The shape of the queue
A small picture is worth more here than a paragraph. The queue is the only shared piece of state in the path. Everything else — predictors, health probes, capacity planners — is decoration around this central object.
Fig. 1 — Three priority bands, three replicas. The replicas pull when they have capacity.
What the queue can't do
The queue is not a free lunch. There are three things it is bad at, and pretending otherwise is the failure mode I have seen most often in similar systems:
It is bad at multi-step coordination.If a request is actually a small graph of sub-requests with dependencies, the queue will happily schedule them all to the same replica at the same time, and you will discover, slowly and at the worst possible moment, that you've reinvented a thundering herd.

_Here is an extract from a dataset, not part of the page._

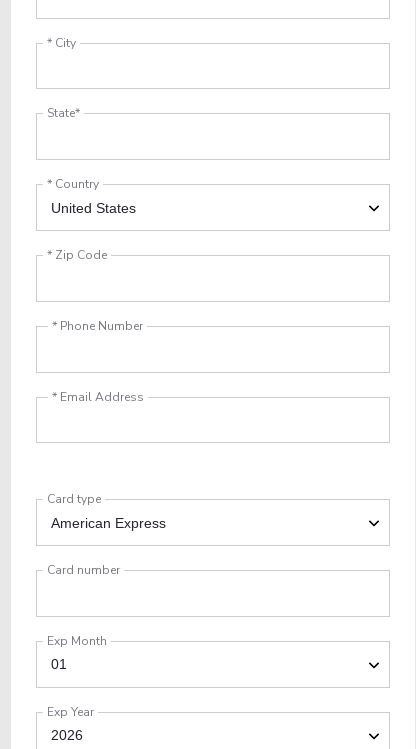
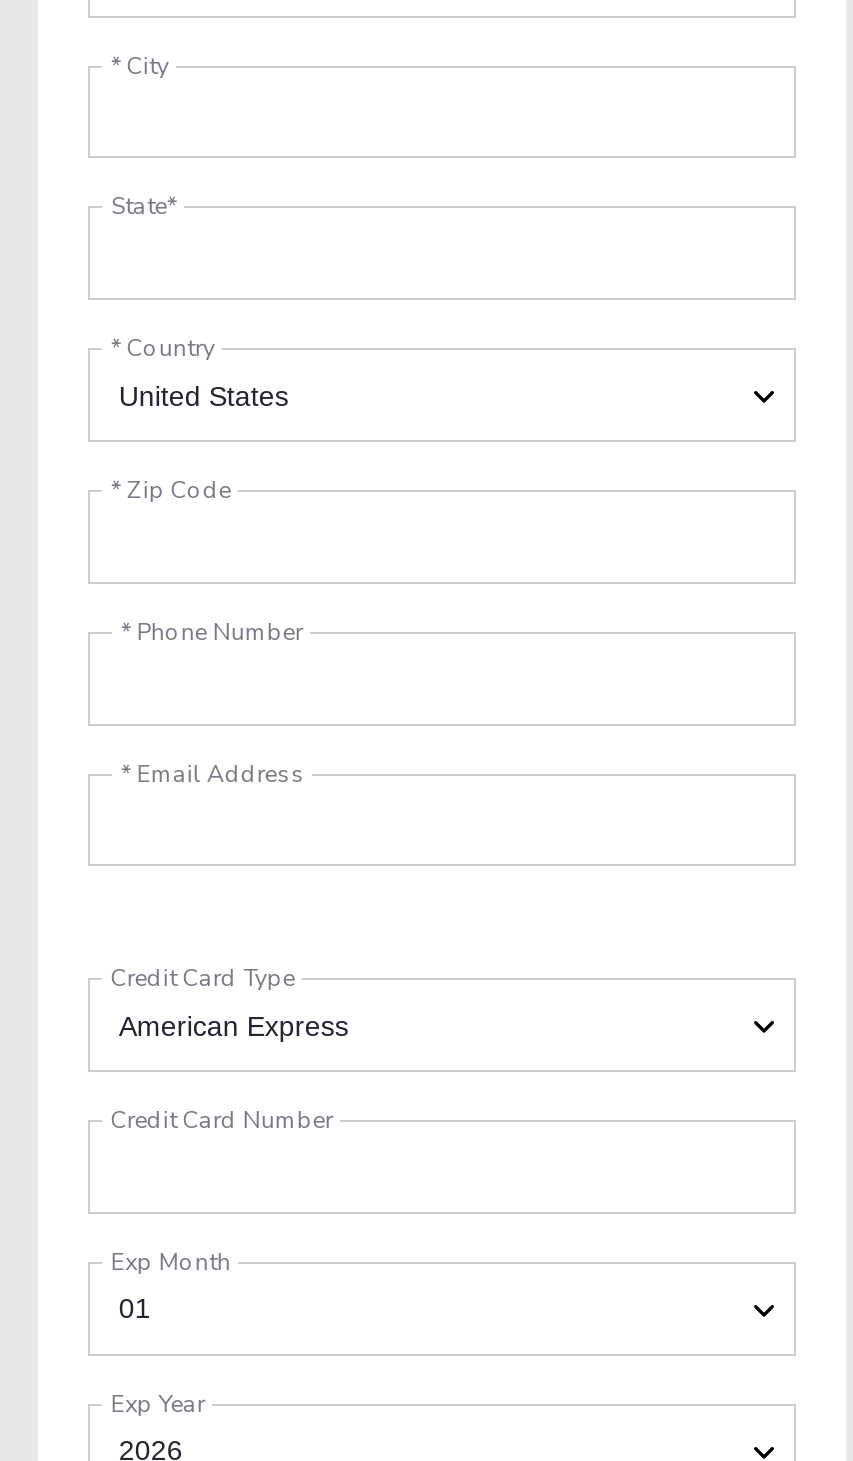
- Card type
+ Credit Card Type

- Card number
+ Credit Card Number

It is bad at heterogeneous fleets. If half of your replicas have twice the memory, the queue does not know this, and will not learn. We solved this with the unglamorous mechanism of queue-per-tier, which is uglier on a diagram but easier to reason about than any of the smarter ideas we tried.
It is bad at telling you what is happening. A queue, in production, is a shape you only see at the tail. You will need to build the observability separately, and you will need to commit to looking at it. ²
A note on cleverness
I'm not against clever systems. I have written a great many of them, and they have, on balance, been the most enjoyable parts of this career. But I now think the test for cleverness in infrastructure is not whether it is interesting on a whiteboard. It is whether the next engineer to be paged at four in the morning can hold the whole thing in their head.
The queue passes this test. The predictor never did.
- The diagnostic mode is, in retrospect, the most useful thing the clever code did. It shipped as an observability tool, which is what it always should have been.
- We use histograms over time-to-pull for each priority band as the primary signal. The exact dashboard is, I am told, the most boring graph anyone has ever loved.